Some of us haven't spoken to our families in so long that we can't remember what their voices sound like, or recall the planes of our faces.

But a new decade is coming, my friends.

All of us have become more activist in the past few years, as more of our issues have come up for public debate and more of our bills have come up for a vote. We march. We write our legislators. We wear stickers and pins and explain our positions to strangers.

Now it is time to go home and explain our positions to our families.

There are some exceptions to this, of course. Some families are so dysfunctional that they can never hear us. Some families are emotionally or physically abusive - it would be dangerous for us to darken their doors.

But in the majority of cases, I think, what separates us is not violence or the threat of violence, but a wall built of bricks of misunderstanding, silence, anger and denial.

It is time for us to break through. Not only for ourselves, but for the greater good of our civil rights.

Studies have shown that people are more likely to vote for our rights or otherwise act on our behalf if they know (and presumably, are fond of) gay people. But results must be better if those gay people also use love and gentle persuasion to show them why bills like ENDA and gay marriage are important to us.

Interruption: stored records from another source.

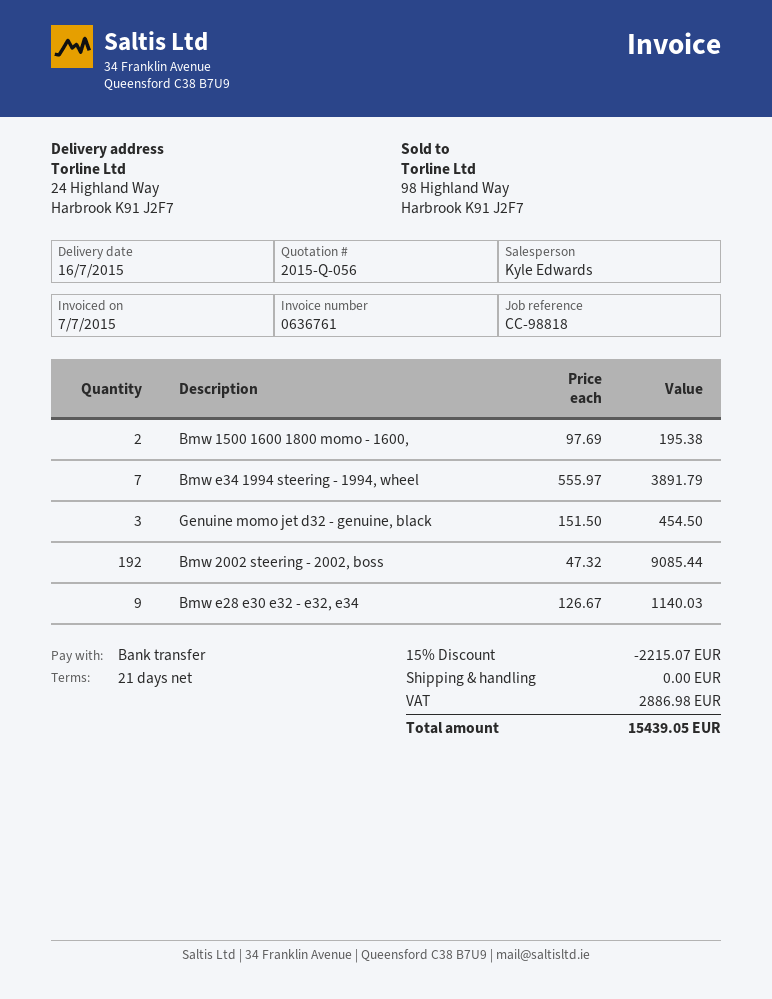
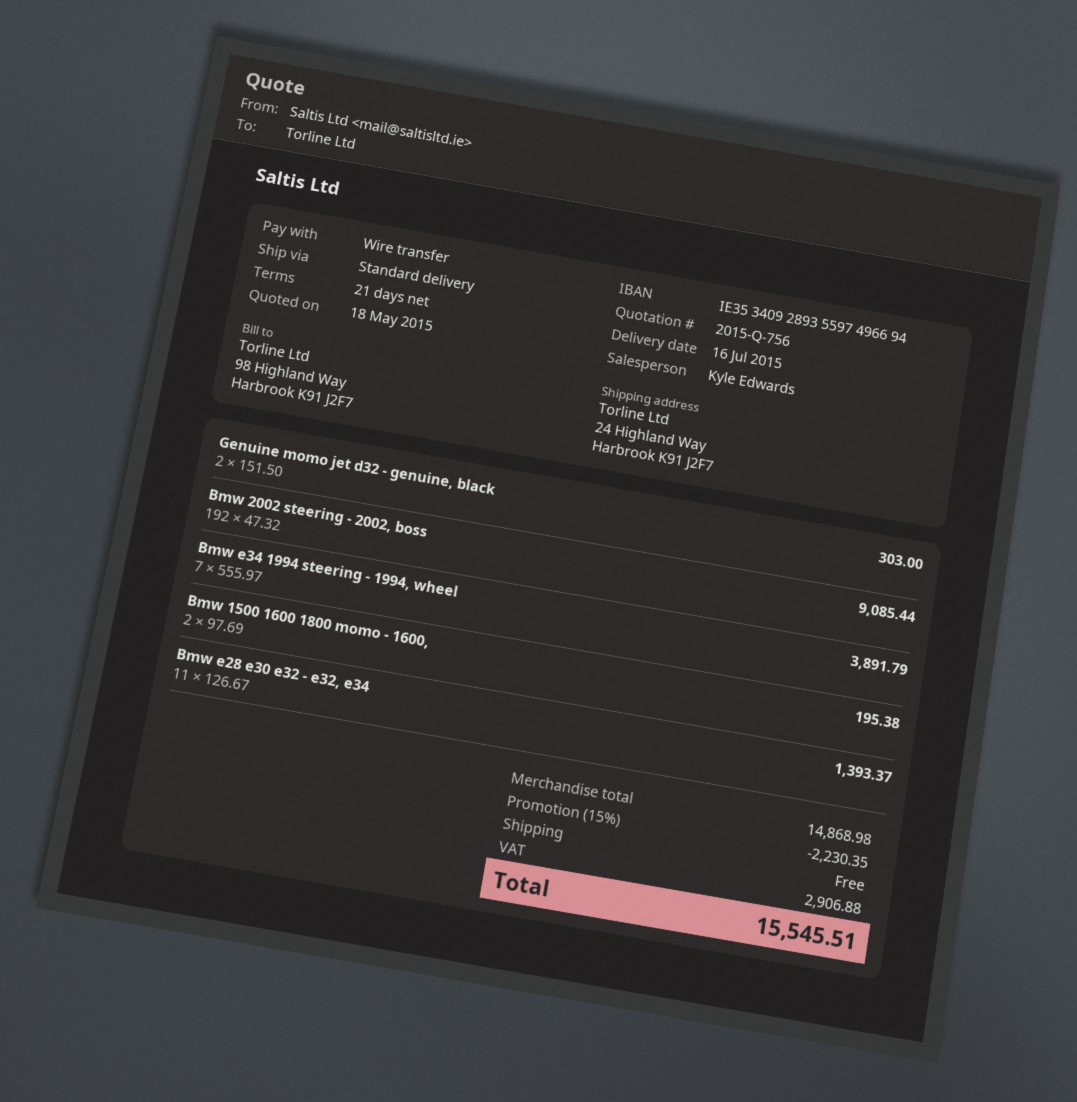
quote number: 2015-Q-056 -> 2015-Q-756
Genuine momo jet d32 - genuine, black: 3 x 151.50 = 454.50 -> 2 x 151.50 = 303.00
Bmw e28 e30 e32 - e32, e34: 9 x 126.67 = 1140.03 -> 11 x 126.67 = 1393.37
discount: 15% = 2215.07 -> 15% = 2230.35
tax: 2886.98 -> 2906.88
total: 15439.05 -> 15545.51

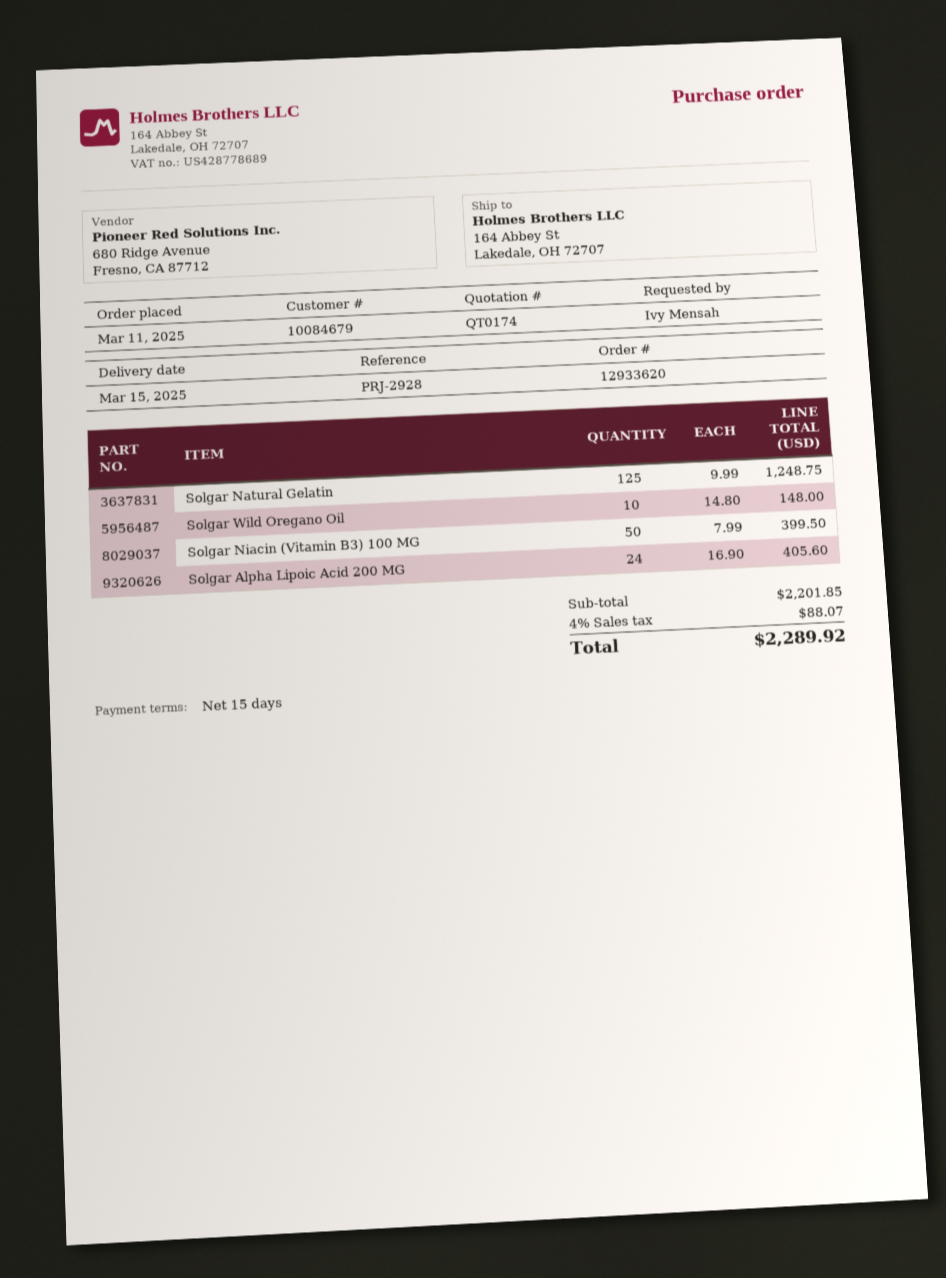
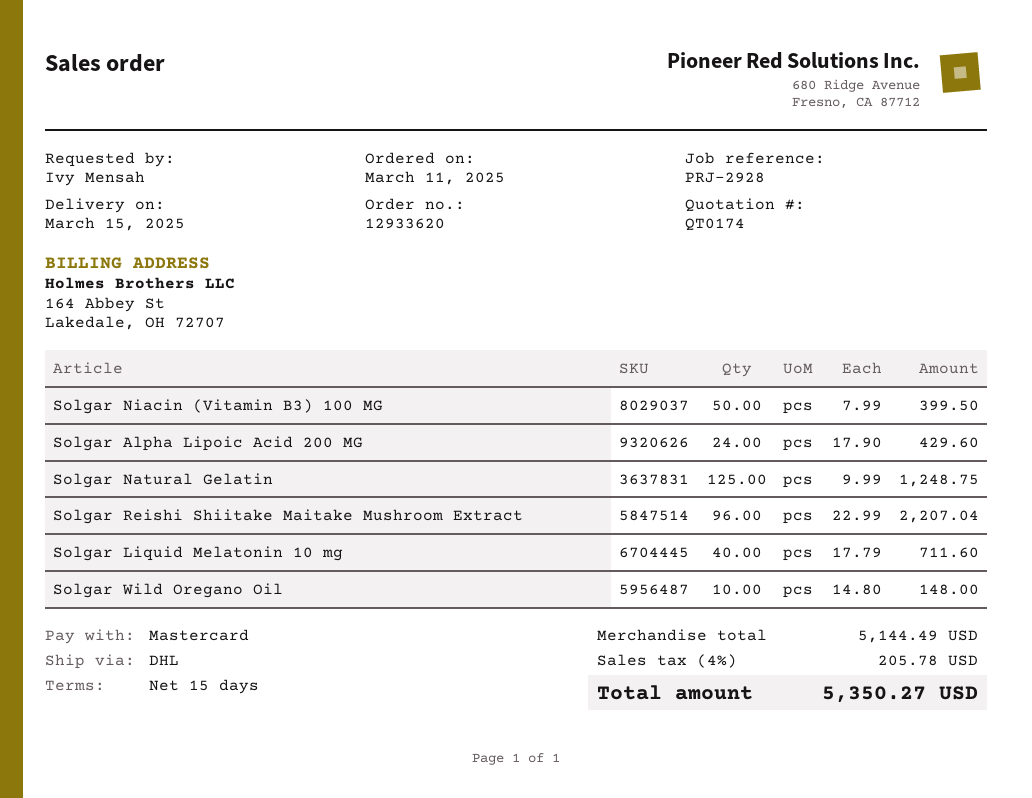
Solgar Alpha Lipoic Acid 200 MG: 24 x 16.90 = 405.60 -> 24 x 17.90 = 429.60
Solgar Reishi Shiitake Maitake Mushroom Extract: none -> 96 x 22.99 = 2207.04
Solgar Liquid Melatonin 10 mg: none -> 40 x 17.79 = 711.60
subtotal: 2201.85 -> 5144.49
tax: 4% = 88.07 -> 4% = 205.78
total: 2289.92 -> 5350.27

Sometimes, our families surprise us.

I tend to think that my family doesn't care at all about gay civil rights. Yet recently, when marriage was up for a vote in New York, I took a deep breath and called or emailed all of my New York relatives to ask them to call their legislators.

All of them did.

My family can't be the only one that seems indifferent but is instead only waiting to be asked to help.

So go home this Christmas. Or call home. Let's start building a bridge back to our families.

An intact family will not only warm our own hearts - it will eventually help our cause.